- Opening Delimiter -
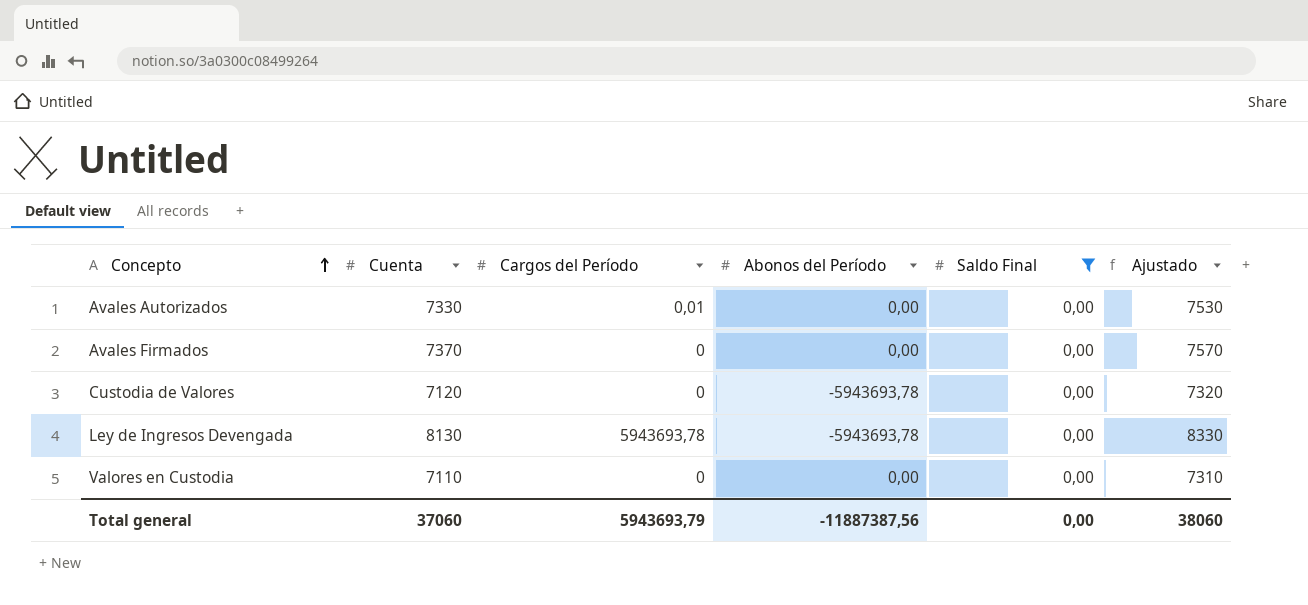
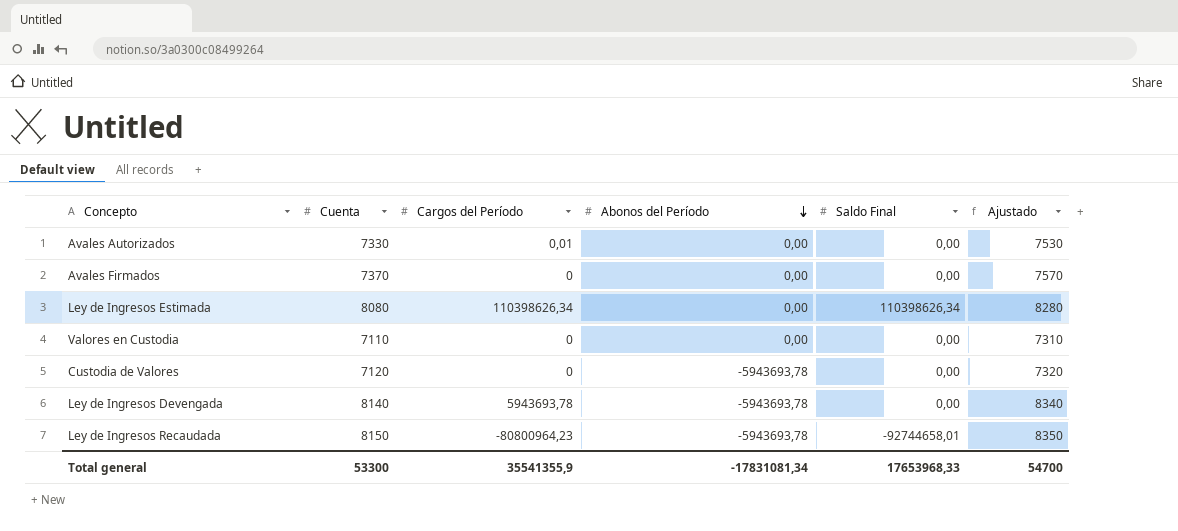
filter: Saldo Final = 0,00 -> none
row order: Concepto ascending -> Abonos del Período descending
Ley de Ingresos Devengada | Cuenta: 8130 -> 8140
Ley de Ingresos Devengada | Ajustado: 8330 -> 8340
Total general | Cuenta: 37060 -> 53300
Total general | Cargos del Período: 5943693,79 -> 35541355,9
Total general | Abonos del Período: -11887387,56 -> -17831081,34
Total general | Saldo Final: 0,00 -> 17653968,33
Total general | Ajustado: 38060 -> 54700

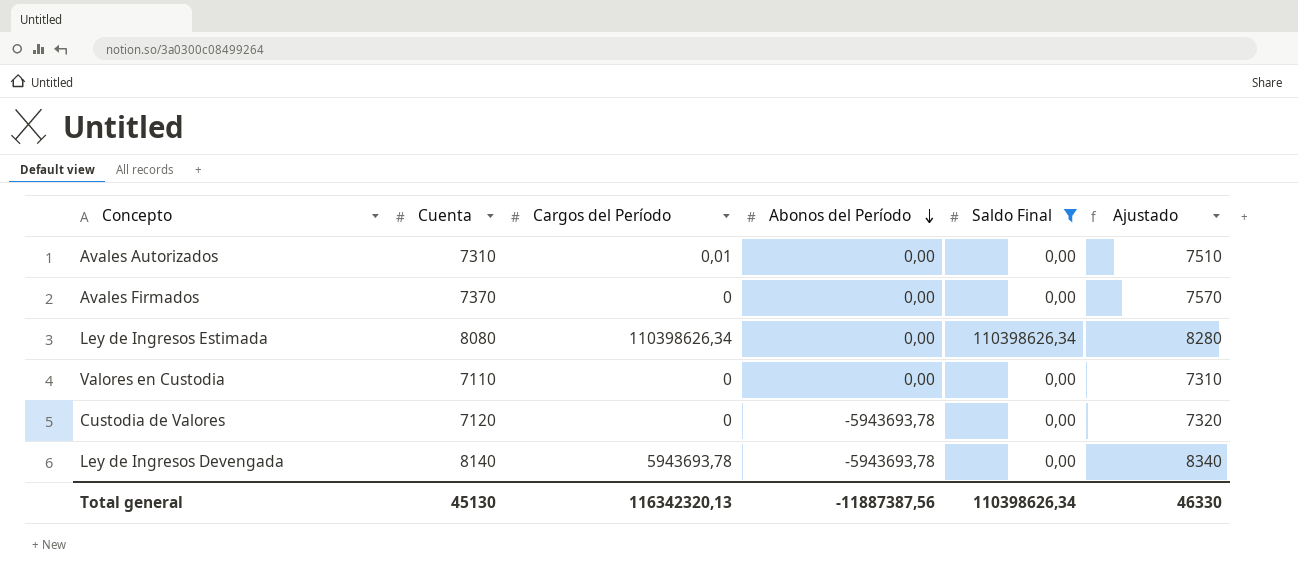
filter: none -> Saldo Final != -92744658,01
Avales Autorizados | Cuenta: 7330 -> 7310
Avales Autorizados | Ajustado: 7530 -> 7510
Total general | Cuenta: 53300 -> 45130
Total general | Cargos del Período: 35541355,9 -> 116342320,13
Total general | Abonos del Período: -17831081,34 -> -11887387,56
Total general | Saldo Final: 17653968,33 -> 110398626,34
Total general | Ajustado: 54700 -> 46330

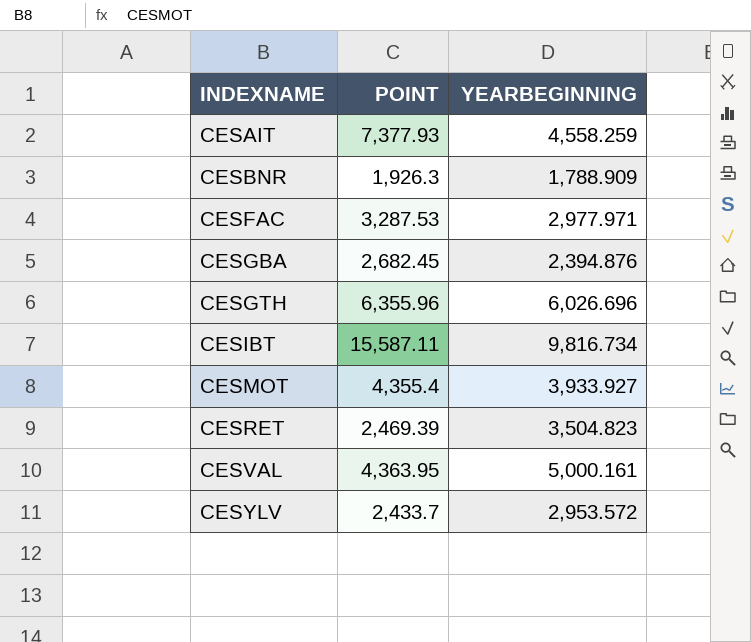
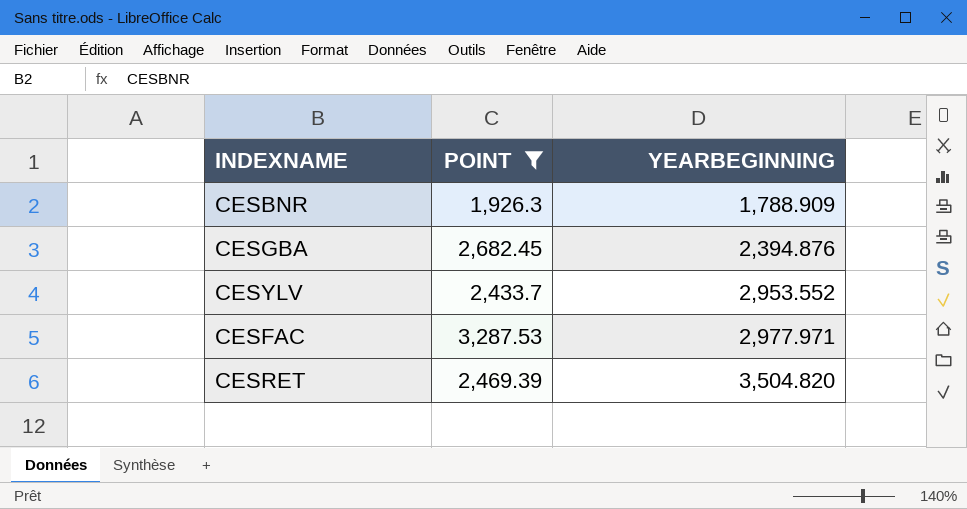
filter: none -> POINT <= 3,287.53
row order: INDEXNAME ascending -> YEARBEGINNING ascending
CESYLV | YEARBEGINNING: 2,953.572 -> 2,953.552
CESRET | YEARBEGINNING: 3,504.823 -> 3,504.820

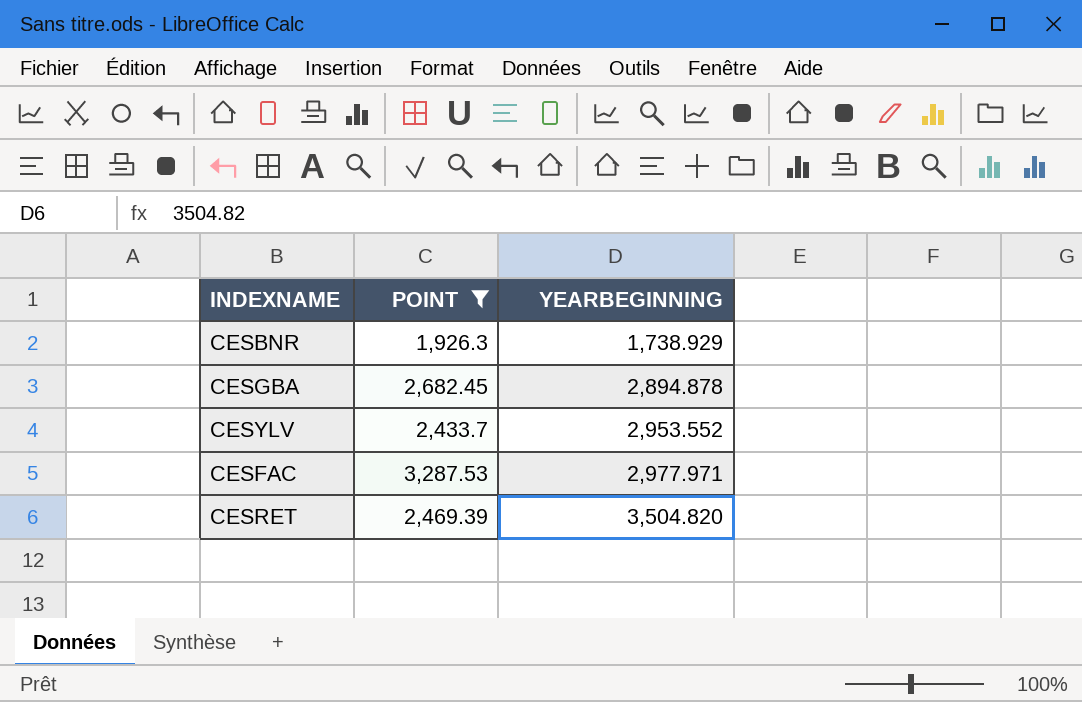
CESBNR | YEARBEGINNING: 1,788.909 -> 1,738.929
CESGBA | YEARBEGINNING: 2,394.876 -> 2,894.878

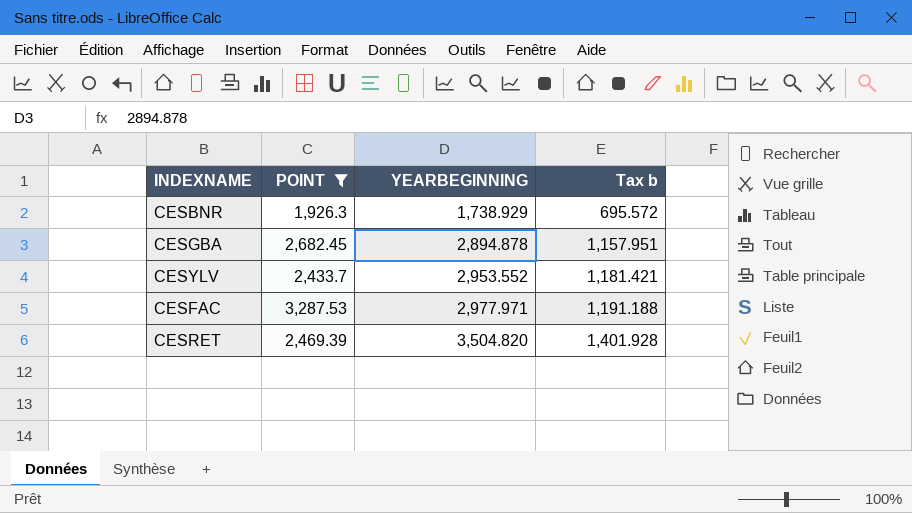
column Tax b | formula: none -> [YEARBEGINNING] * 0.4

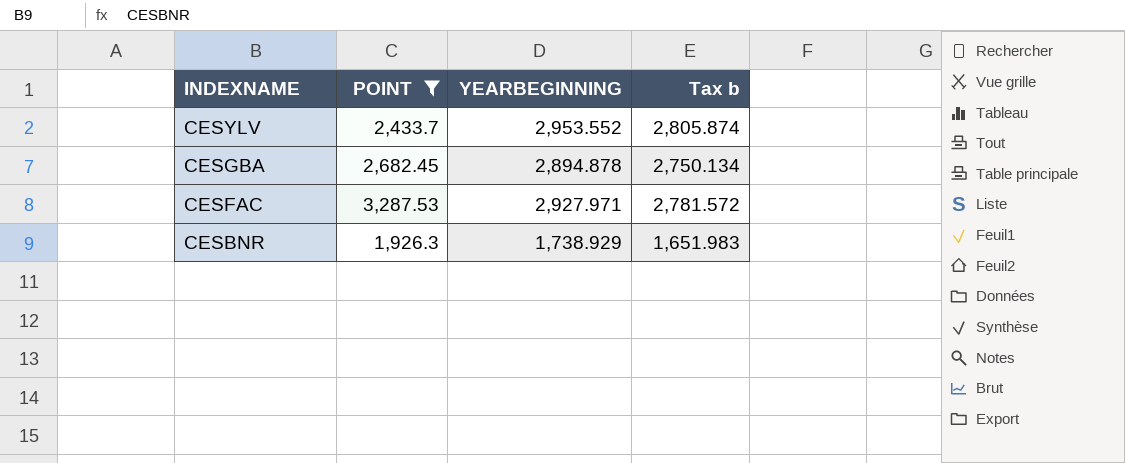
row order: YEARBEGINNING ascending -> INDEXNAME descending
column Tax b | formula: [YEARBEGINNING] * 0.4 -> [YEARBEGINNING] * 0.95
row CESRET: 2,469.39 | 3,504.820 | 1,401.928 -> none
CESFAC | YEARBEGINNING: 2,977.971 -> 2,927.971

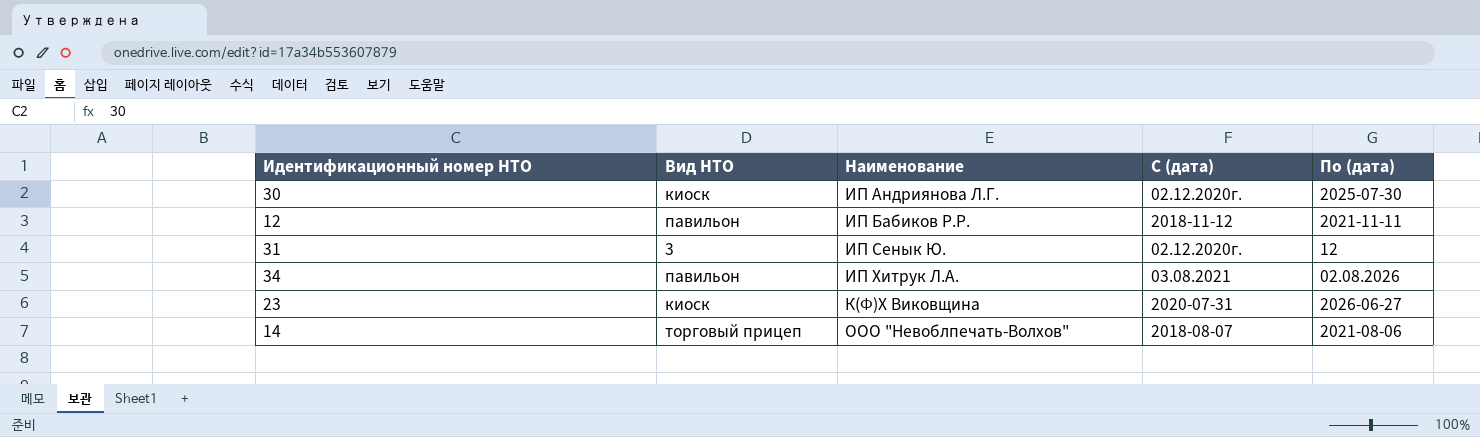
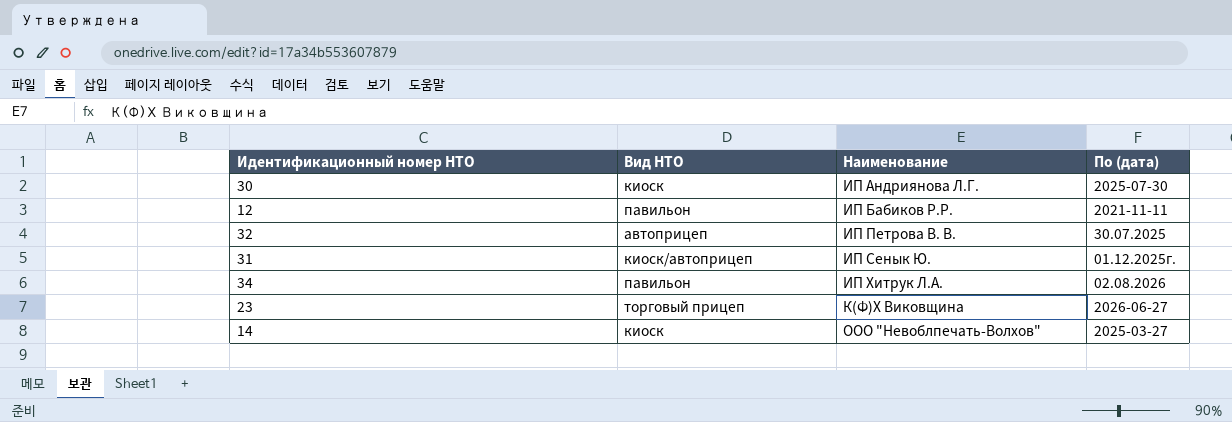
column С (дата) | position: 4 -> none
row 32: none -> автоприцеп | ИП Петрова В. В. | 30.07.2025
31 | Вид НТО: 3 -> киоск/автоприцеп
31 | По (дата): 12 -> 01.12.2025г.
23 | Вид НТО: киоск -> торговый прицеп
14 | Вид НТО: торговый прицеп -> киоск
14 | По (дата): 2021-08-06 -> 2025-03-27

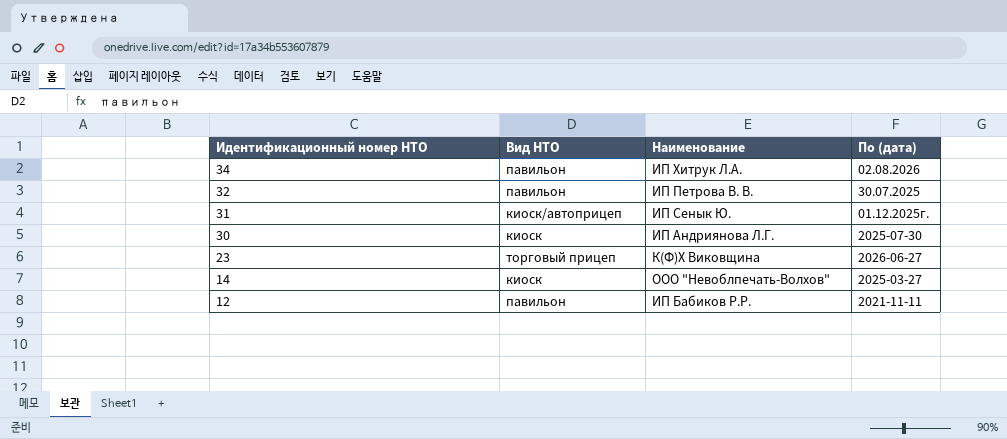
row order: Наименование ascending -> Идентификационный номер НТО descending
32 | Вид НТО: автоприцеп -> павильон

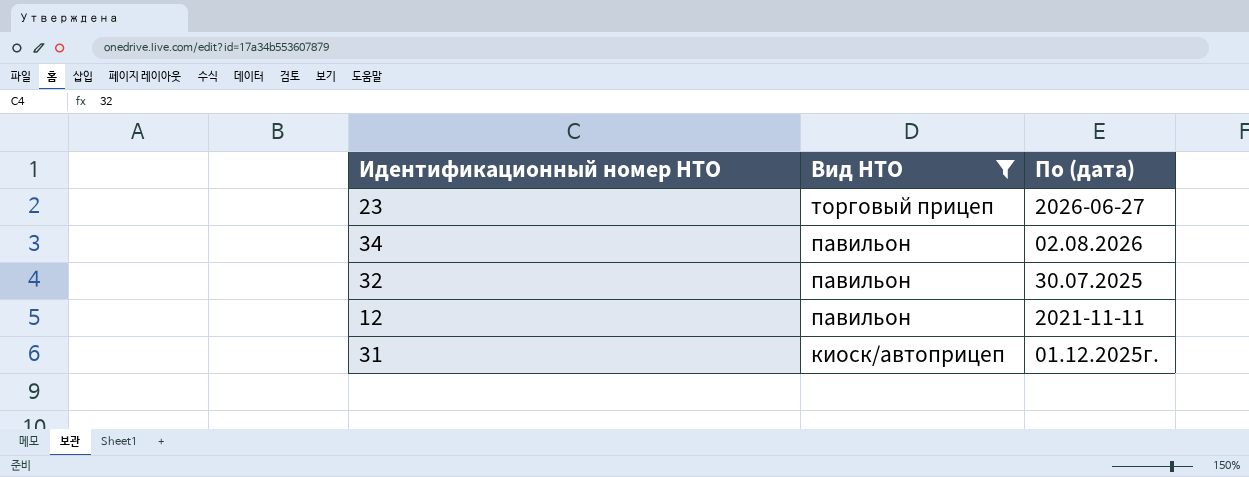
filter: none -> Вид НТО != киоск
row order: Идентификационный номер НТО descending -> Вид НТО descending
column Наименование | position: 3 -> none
- Closing Delimiter -
» What to work on: Quote exactly the lines from the one that contains "14 | Вид НТО: торговый прицеп -> киоск" through the end of the listing above, both ends included, leaving out the pictures.

» Written reply:
14 | Вид НТО: торговый прицеп -> киоск
14 | По (дата): 2021-08-06 -> 2025-03-27

row order: Наименование ascending -> Идентификационный номер НТО descending
32 | Вид НТО: автоприцеп -> павильон

filter: none -> Вид НТО != киоск
row order: Идентификационный номер НТО descending -> Вид НТО descending
column Наименование | position: 3 -> none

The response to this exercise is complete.